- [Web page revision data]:
═══
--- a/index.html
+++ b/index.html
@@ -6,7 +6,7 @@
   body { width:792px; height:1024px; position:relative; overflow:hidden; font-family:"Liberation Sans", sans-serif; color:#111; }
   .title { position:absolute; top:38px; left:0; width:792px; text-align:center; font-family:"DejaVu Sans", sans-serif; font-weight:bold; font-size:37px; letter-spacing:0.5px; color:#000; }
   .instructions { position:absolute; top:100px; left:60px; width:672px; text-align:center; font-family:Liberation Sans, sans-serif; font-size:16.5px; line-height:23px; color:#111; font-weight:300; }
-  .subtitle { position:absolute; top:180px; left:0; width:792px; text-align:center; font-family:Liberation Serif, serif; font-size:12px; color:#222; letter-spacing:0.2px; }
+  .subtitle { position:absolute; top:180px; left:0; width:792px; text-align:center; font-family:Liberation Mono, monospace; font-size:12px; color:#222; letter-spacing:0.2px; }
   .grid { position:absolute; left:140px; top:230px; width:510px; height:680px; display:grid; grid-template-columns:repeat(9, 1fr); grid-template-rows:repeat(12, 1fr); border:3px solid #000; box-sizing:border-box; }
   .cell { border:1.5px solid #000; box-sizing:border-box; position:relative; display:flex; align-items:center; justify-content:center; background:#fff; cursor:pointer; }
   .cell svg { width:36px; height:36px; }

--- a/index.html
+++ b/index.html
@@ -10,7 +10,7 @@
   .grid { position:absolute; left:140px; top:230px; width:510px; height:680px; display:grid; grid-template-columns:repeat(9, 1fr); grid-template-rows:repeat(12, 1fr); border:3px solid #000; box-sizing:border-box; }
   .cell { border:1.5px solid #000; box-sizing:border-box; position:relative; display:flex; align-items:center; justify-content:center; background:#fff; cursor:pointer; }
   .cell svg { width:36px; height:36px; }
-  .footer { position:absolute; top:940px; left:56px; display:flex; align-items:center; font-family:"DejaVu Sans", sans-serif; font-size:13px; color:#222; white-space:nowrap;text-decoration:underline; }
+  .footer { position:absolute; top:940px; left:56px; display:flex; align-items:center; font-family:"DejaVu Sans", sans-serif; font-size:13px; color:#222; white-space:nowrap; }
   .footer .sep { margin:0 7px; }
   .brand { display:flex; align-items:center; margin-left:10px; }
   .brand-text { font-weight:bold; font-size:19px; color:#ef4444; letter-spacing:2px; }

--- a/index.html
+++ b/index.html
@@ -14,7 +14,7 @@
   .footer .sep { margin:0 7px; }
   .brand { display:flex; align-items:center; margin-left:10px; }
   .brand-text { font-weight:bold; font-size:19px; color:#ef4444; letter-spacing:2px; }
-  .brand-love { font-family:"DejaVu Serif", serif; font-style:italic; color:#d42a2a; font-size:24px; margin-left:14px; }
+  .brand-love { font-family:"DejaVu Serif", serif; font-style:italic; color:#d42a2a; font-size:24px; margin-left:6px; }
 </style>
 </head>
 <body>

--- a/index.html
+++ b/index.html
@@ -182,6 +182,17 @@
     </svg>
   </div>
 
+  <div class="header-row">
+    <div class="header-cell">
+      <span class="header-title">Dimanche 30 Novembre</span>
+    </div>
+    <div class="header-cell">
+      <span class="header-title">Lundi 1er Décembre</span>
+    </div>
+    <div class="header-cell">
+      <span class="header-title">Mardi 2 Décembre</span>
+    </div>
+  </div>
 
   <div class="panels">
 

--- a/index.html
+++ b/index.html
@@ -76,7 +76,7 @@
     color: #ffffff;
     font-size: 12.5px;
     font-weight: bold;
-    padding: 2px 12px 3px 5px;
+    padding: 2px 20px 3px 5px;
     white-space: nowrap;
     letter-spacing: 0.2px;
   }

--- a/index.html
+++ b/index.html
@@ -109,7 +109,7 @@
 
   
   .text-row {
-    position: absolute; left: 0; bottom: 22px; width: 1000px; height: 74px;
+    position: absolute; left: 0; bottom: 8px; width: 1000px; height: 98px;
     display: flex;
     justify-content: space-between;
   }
═══
- [Work task]:
Word for word, write out all the lines shown above.

- [Output of the task]:
--- a/index.html
+++ b/index.html
@@ -6,7 +6,7 @@
   body { width:792px; height:1024px; position:relative; overflow:hidden; font-family:"Liberation Sans", sans-serif; color:#111; }
   .title { position:absolute; top:38px; left:0; width:792px; text-align:center; font-family:"DejaVu Sans", sans-serif; font-weight:bold; font-size:37px; letter-spacing:0.5px; color:#000; }
   .instructions { position:absolute; top:100px; left:60px; width:672px; text-align:center; font-family:Liberation Sans, sans-serif; font-size:16.5px; line-height:23px; color:#111; font-weight:300; }
-  .subtitle { position:absolute; top:180px; left:0; width:792px; text-align:center; font-family:Liberation Serif, serif; font-size:12px; color:#222; letter-spacing:0.2px; }
+  .subtitle { position:absolute; top:180px; left:0; width:792px; text-align:center; font-family:Liberation Mono, monospace; font-size:12px; color:#222; letter-spacing:0.2px; }
   .grid { position:absolute; left:140px; top:230px; width:510px; height:680px; display:grid; grid-template-columns:repeat(9, 1fr); grid-template-rows:repeat(12, 1fr); border:3px solid #000; box-sizing:border-box; }
   .cell { border:1.5px solid #000; box-sizing:border-box; position:relative; display:flex; align-items:center; justify-content:center; background:#fff; cursor:pointer; }
   .cell svg { width:36px; height:36px; }

--- a/index.html
+++ b/index.html
@@ -10,7 +10,7 @@
   .grid { position:absolute; left:140px; top:230px; width:510px; height:680px; display:grid; grid-template-columns:repeat(9, 1fr); grid-template-rows:repeat(12, 1fr); border:3px solid #000; box-sizing:border-box; }
   .cell { border:1.5px solid #000; box-sizing:border-box; position:relative; display:flex; align-items:center; justify-content:center; background:#fff; cursor:pointer; }
   .cell svg { width:36px; height:36px; }
-  .footer { position:absolute; top:940px; left:56px; display:flex; align-items:center; font-family:"DejaVu Sans", sans-serif; font-size:13px; color:#222; white-space:nowrap;text-decoration:underline; }
+  .footer { position:absolute; top:940px; left:56px; display:flex; align-items:center; font-family:"DejaVu Sans", sans-serif; font-size:13px; color:#222; white-space:nowrap; }
   .footer .sep { margin:0 7px; }
   .brand { display:flex; align-items:center; margin-left:10px; }
   .brand-text { font-weight:bold; font-size:19px; color:#ef4444; letter-spacing:2px; }

--- a/index.html
+++ b/index.html
@@ -14,7 +14,7 @@
   .footer .sep { margin:0 7px; }
   .brand { display:flex; align-items:center; margin-left:10px; }
   .brand-text { font-weight:bold; font-size:19px; color:#ef4444; letter-spacing:2px; }
-  .brand-love { font-family:"DejaVu Serif", serif; font-style:italic; color:#d42a2a; font-size:24px; margin-left:14px; }
+  .brand-love { font-family:"DejaVu Serif", serif; font-style:italic; color:#d42a2a; font-size:24px; margin-left:6px; }
 </style>
 </head>
 <body>

--- a/index.html
+++ b/index.html
@@ -182,6 +182,17 @@
     </svg>
   </div>
 
+  <div class="header-row">
+    <div class="header-cell">
+      <span class="header-title">Dimanche 30 Novembre</span>
+    </div>
+    <div class="header-cell">
+      <span class="header-title">Lundi 1er Décembre</span>
+    </div>
+    <div class="header-cell">
+      <span class="header-title">Mardi 2 Décembre</span>
+    </div>
+  </div>
 
   <div class="panels">
 

--- a/index.html
+++ b/index.html
@@ -76,7 +76,7 @@
     color: #ffffff;
     font-size: 12.5px;
     font-weight: bold;
-    padding: 2px 12px 3px 5px;
+    padding: 2px 20px 3px 5px;
     white-space: nowrap;
     letter-spacing: 0.2px;
   }

--- a/index.html
+++ b/index.html
@@ -109,7 +109,7 @@
 
   
   .text-row {
-    position: absolute; left: 0; bottom: 22px; width: 1000px; height: 74px;
+    position: absolute; left: 0; bottom: 8px; width: 1000px; height: 98px;
     display: flex;
     justify-content: space-between;
   }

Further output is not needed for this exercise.